- _Your objective_: Filter the records below, keeping only lines with the string "evening".

(Dataset items)
* * *

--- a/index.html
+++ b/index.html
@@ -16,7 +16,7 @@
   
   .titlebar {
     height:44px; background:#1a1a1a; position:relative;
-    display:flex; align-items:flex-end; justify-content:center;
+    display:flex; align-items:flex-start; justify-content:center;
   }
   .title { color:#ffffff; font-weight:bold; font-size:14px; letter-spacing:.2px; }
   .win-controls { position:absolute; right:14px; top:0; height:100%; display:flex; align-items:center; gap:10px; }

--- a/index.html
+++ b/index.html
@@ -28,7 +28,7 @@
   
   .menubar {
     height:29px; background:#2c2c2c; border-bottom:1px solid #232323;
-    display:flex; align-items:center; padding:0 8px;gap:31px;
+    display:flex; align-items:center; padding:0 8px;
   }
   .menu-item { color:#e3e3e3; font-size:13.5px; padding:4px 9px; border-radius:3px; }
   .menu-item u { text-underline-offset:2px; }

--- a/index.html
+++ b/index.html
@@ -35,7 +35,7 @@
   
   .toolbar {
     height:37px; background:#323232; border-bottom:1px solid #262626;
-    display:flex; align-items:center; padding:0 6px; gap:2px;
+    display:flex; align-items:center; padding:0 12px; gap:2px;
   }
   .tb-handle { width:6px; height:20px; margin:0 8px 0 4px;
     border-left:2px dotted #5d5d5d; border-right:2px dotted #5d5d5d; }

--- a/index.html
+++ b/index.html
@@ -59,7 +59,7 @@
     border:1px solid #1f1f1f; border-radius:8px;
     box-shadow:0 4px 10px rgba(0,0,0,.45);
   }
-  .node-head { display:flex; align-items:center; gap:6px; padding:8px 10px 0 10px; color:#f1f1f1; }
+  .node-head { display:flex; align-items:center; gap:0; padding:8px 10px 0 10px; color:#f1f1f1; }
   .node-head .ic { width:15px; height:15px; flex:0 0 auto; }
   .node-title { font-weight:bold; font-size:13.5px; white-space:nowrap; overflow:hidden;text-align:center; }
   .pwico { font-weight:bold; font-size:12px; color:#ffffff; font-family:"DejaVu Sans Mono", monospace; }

* * *

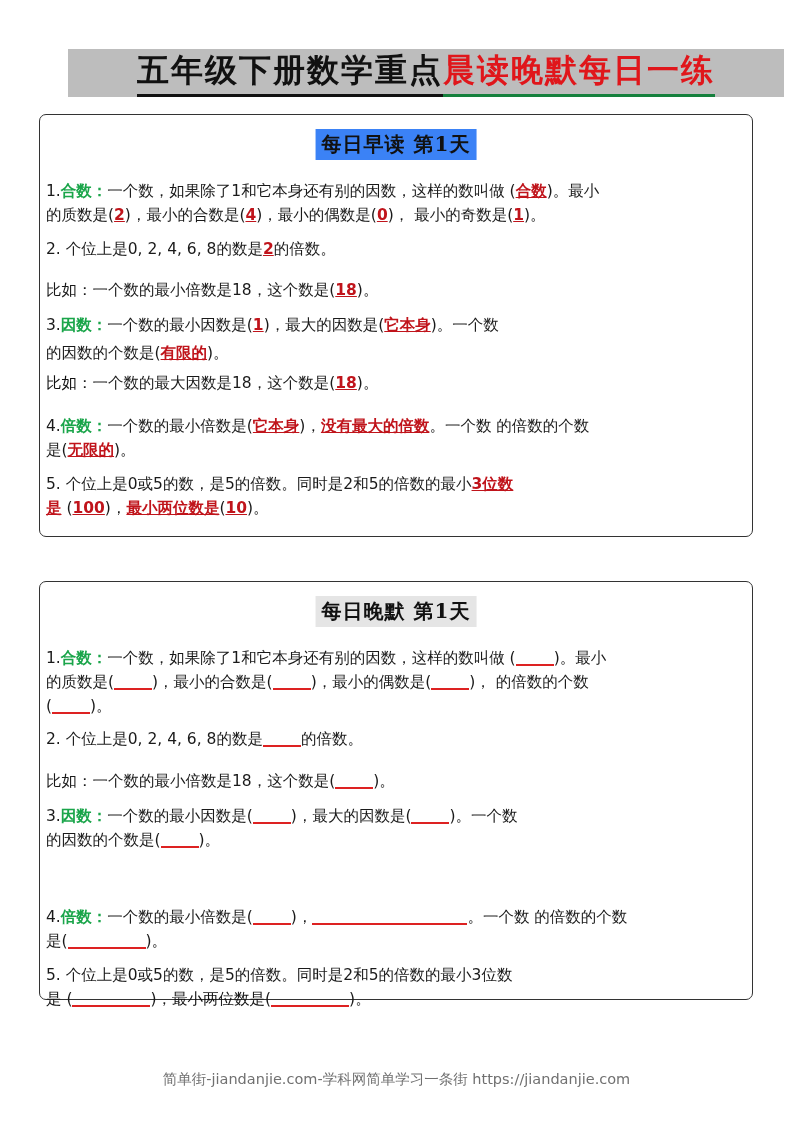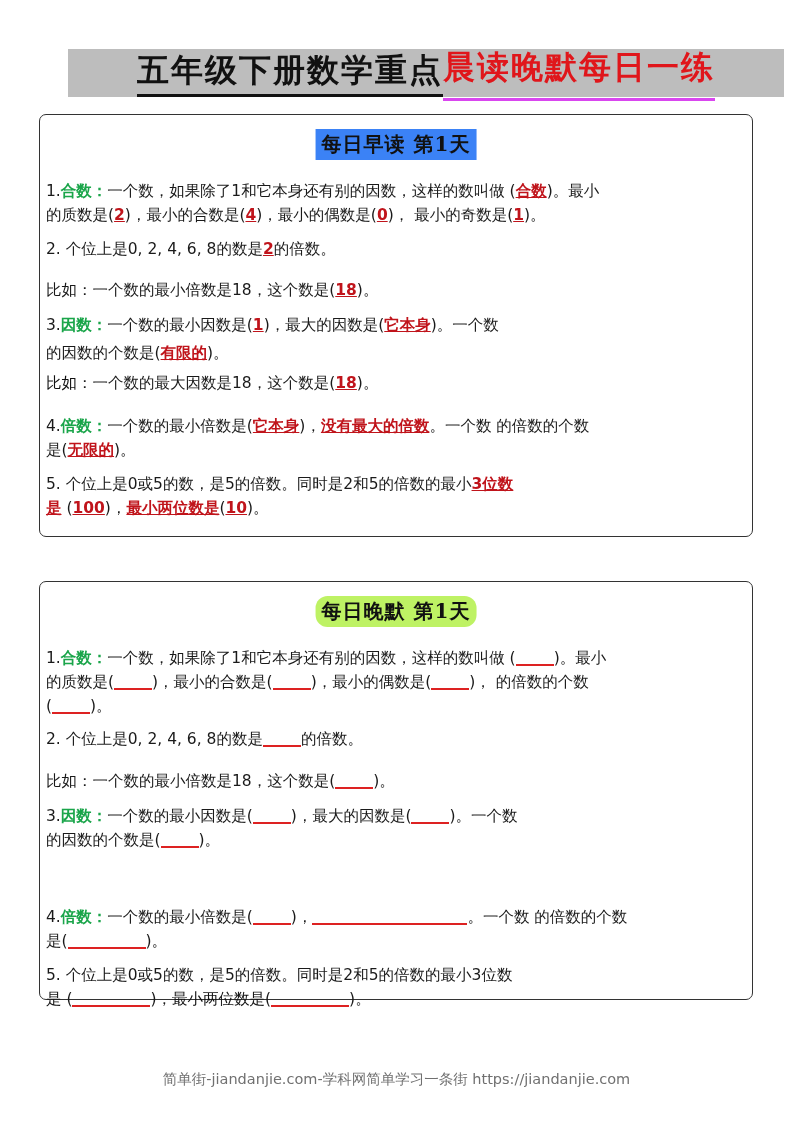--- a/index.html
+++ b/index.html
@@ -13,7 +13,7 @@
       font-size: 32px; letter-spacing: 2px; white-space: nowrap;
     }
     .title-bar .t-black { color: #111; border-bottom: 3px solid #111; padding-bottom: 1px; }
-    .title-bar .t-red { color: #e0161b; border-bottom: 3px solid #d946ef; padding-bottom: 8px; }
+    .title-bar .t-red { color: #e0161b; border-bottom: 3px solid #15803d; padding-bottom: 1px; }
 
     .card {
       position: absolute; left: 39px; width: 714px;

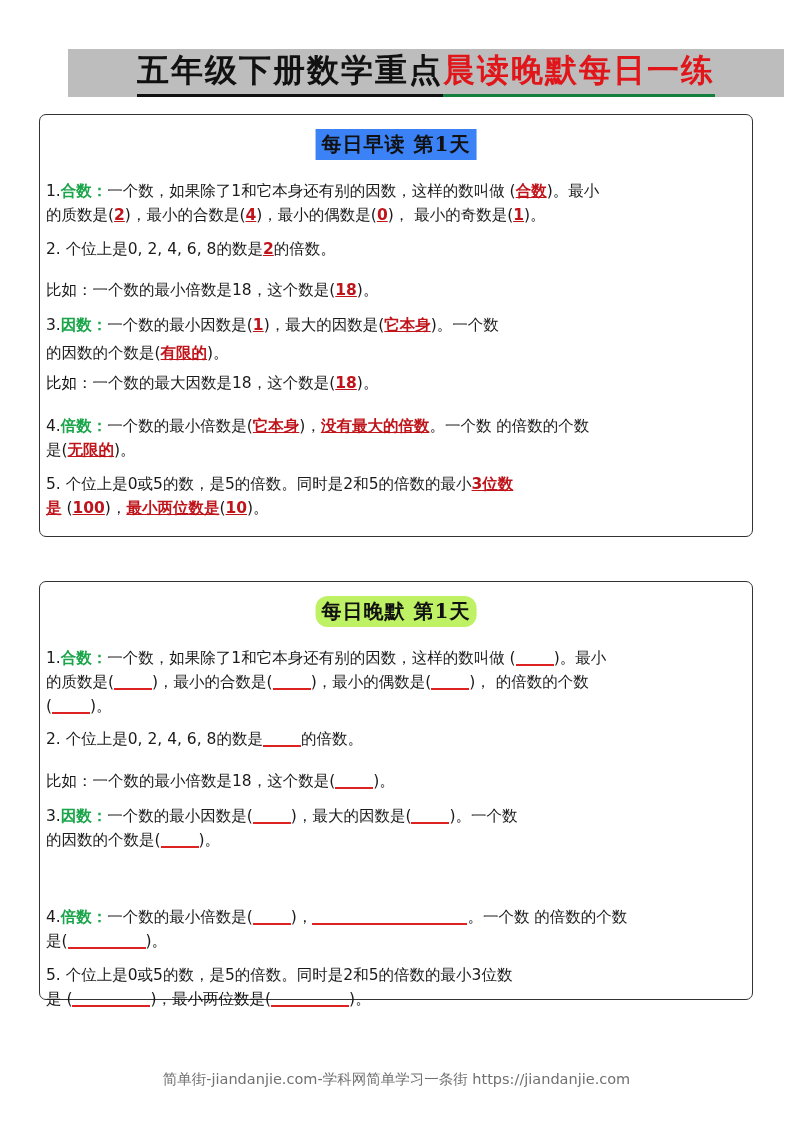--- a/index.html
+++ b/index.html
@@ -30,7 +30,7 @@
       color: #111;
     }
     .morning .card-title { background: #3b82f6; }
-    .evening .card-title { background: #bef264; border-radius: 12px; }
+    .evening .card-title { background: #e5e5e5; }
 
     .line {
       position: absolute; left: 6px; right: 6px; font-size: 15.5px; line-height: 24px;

* * *

- _Response area_:
-    .evening .card-title { background: #bef264; border-radius: 12px; }
+    .evening .card-title { background: #e5e5e5; }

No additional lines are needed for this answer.